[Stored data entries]
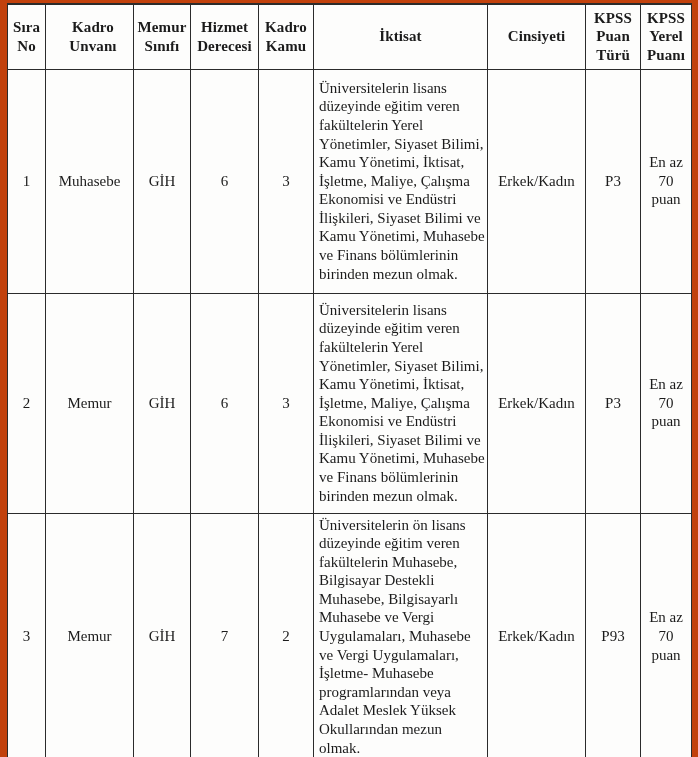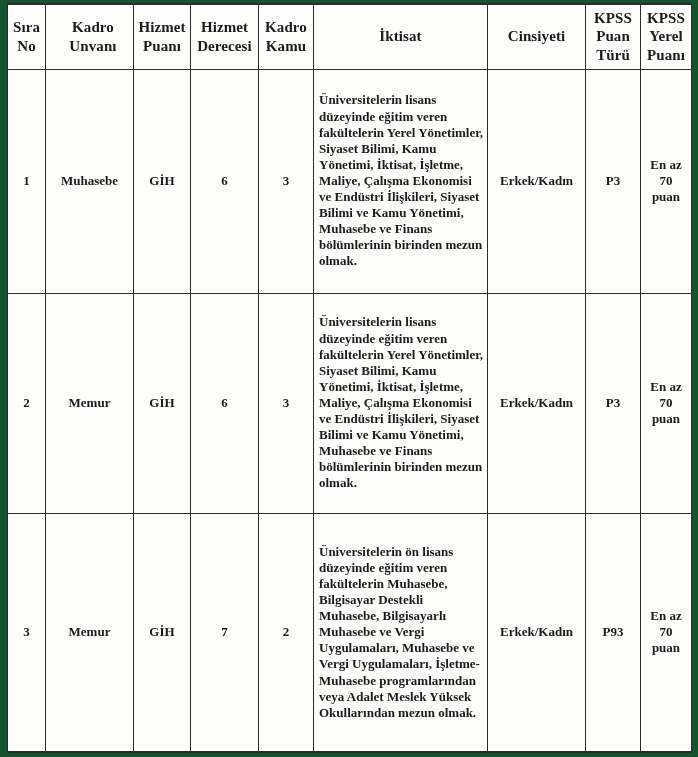--- a/index.html
+++ b/index.html
@@ -11,7 +11,7 @@
     position: relative;
     width: 698px;
     height: 757px;
-    background: #14532d;
+    background: #c2410c;
     overflow: hidden;
     font-family: "Liberation Serif", "DejaVu Serif", serif;
     color: #1b1b1b;

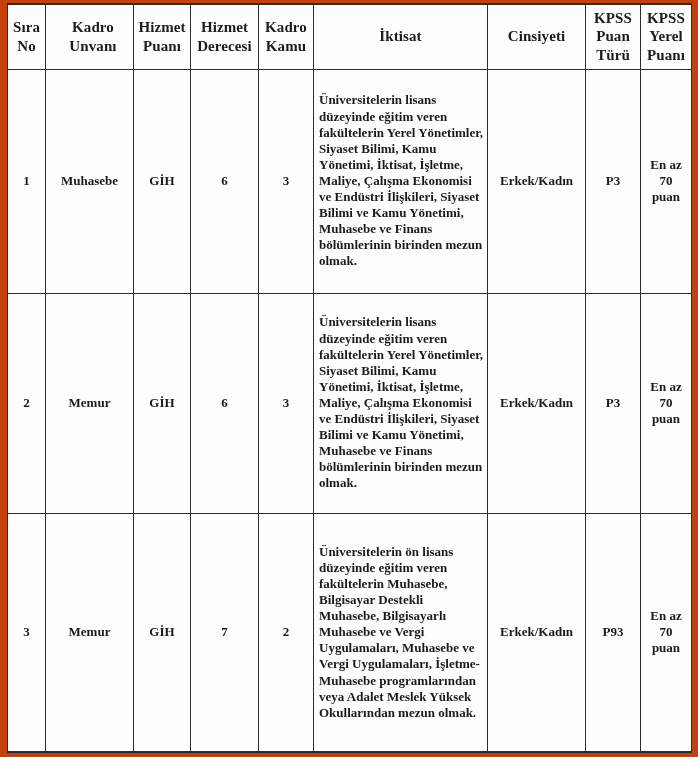--- a/index.html
+++ b/index.html
@@ -87,7 +87,7 @@
       <tr class="header-row">
         <th>Sıra No</th>
         <th class="col-kadro-unvani">Kadro Unvanı</th>
-        <th>Hizmet Puanı</th>
+        <th>Memur Sınıfı</th>
         <th>Hizmet Derecesi</th>
         <th>Kadro Kamu</th>
         <th>İktisat</th>

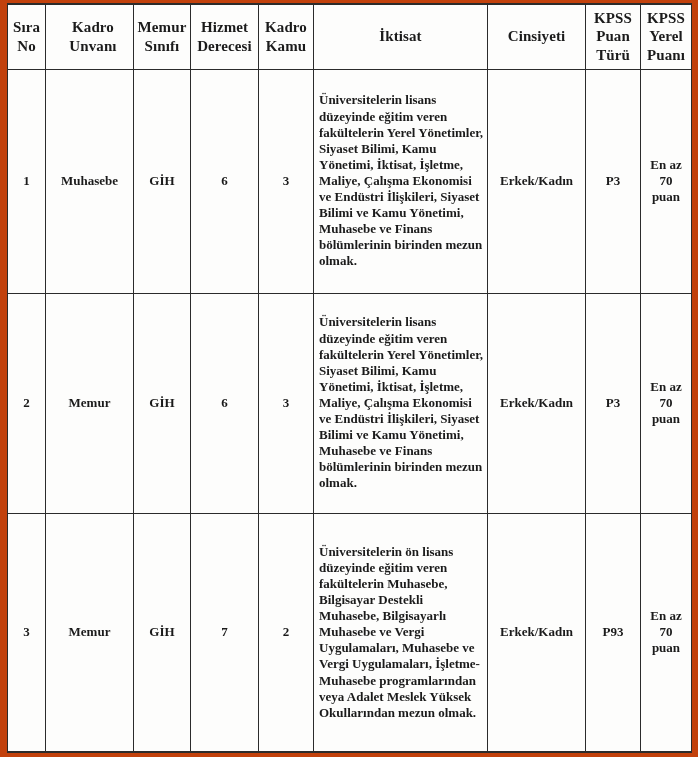--- a/index.html
+++ b/index.html
@@ -50,12 +50,11 @@
   .kpss-table tr.row-1 { height: 220px; }
   .kpss-table tr.row-2 { height: 239px; }
   .kpss-table td {
-    font-size: 13px;
+    font-size: 15px;
     line-height: 1.24;
     text-align: center;
     vertical-align: middle;
     padding: 1px 2px;
-    font-weight: bold;
   }
   .kpss-table td.cell-niteligi {
     text-align: left;

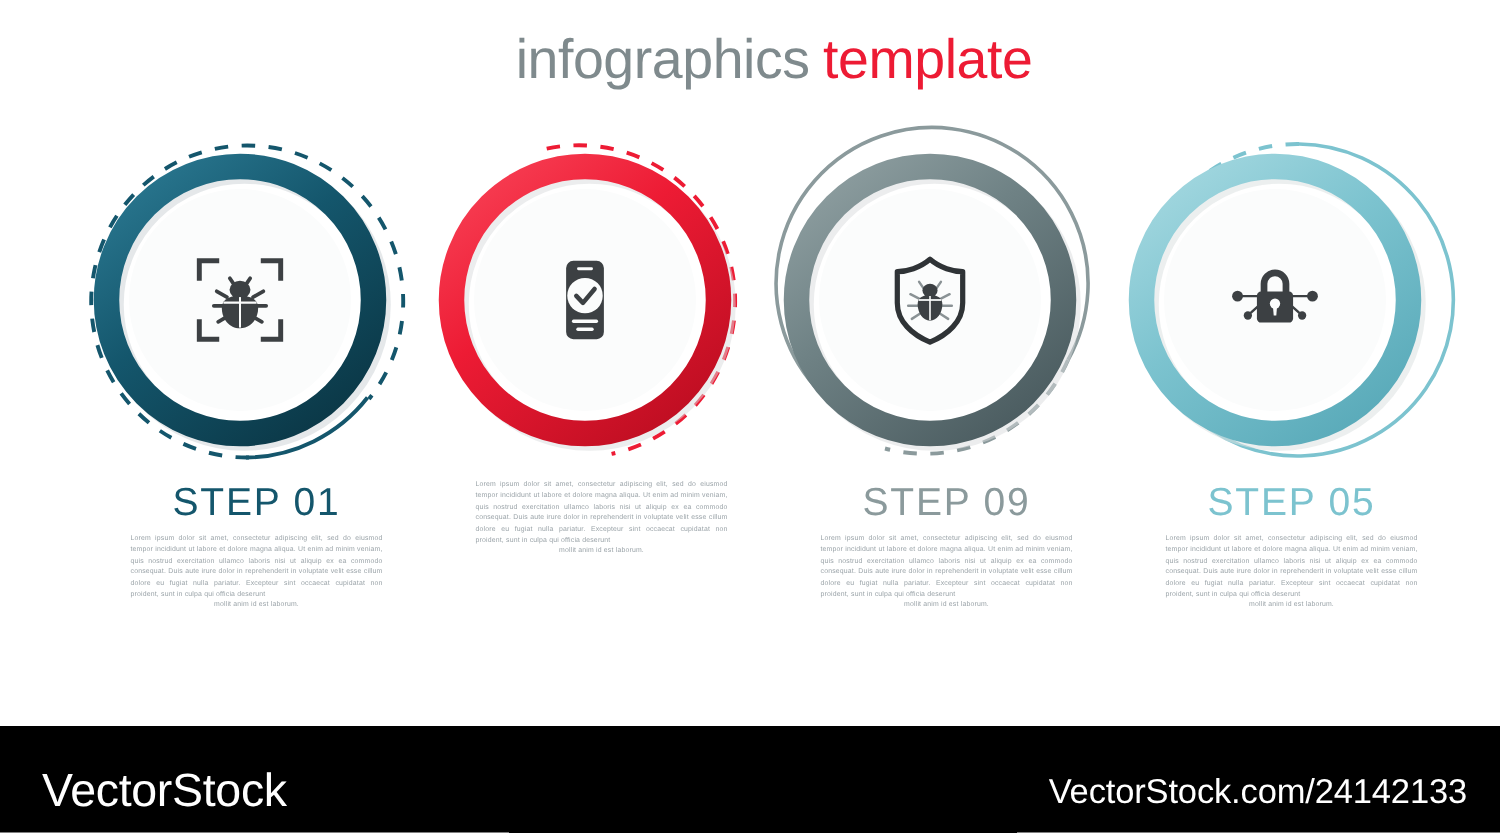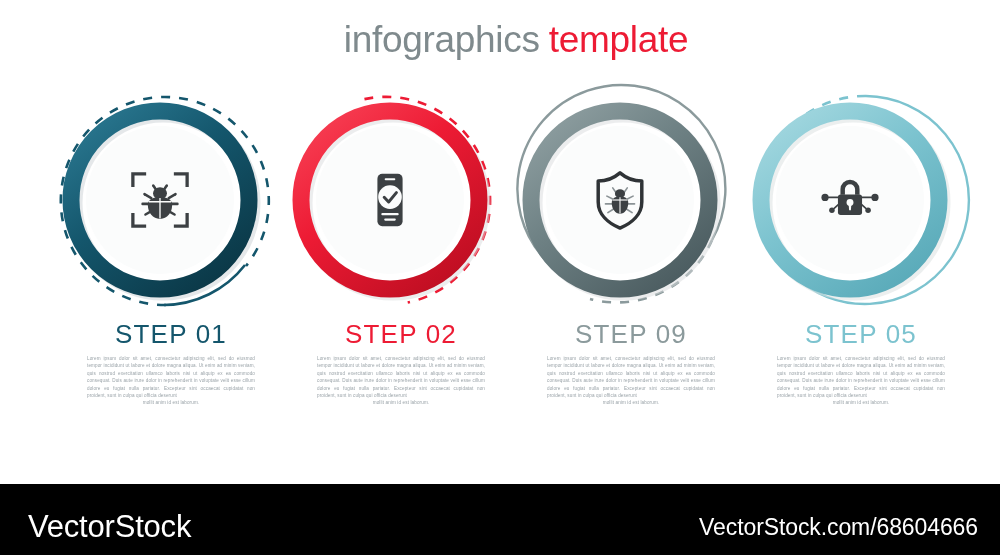--- a/index.html
+++ b/index.html
@@ -247,7 +247,6 @@
           </svg>
         </div>
       </div>
-      <div class="step-title" style="color:#ed1b34;">STEP 02</div>
       <div class="step-body">
         <span>Lorem ipsum dolor sit amet, consectetur adipiscing elit, sed do eiusmod tempor incididunt ut labore et dolore magna aliqua. Ut enim ad minim veniam, quis nostrud exercitation ullamco laboris nisi ut aliquip ex ea commodo consequat. Duis aute irure dolor in reprehenderit in voluptate velit esse cillum dolore eu fugiat nulla pariatur. Excepteur sint occaecat cupidatat non proident, sunt in culpa qui officia deserunt</span>
         <span class="last-line">mollit anim id est laborum.</span>

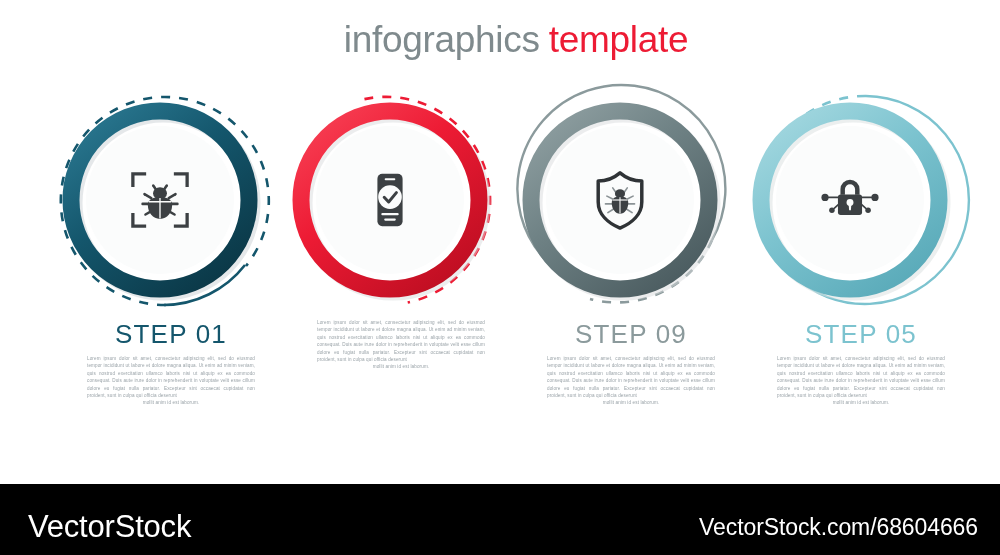--- a/index.html
+++ b/index.html
@@ -352,7 +352,7 @@
 
   <div class="footer">
     <div class="footer-brand">VectorStock</div>
-    <div class="footer-url">VectorStock.com/68604666</div>
+    <div class="footer-url">VectorStock.com/24142133</div>
   </div>
 
 </div>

:: WHAT IS BEING ASKED ::
Make an exact copy of the lines above, beginning with the line with "<th>Hizmet Derecesi</th>" and ending with the line with "text-align: center;", and keep the pictures out of it.

:: TASK RESPONSE ::
         <th>Hizmet Derecesi</th>
         <th>Kadro Kamu</th>
         <th>İktisat</th>

--- a/index.html
+++ b/index.html
@@ -50,12 +50,11 @@
   .kpss-table tr.row-1 { height: 220px; }
   .kpss-table tr.row-2 { height: 239px; }
   .kpss-table td {
-    font-size: 13px;
+    font-size: 15px;
     line-height: 1.24;
     text-align: center;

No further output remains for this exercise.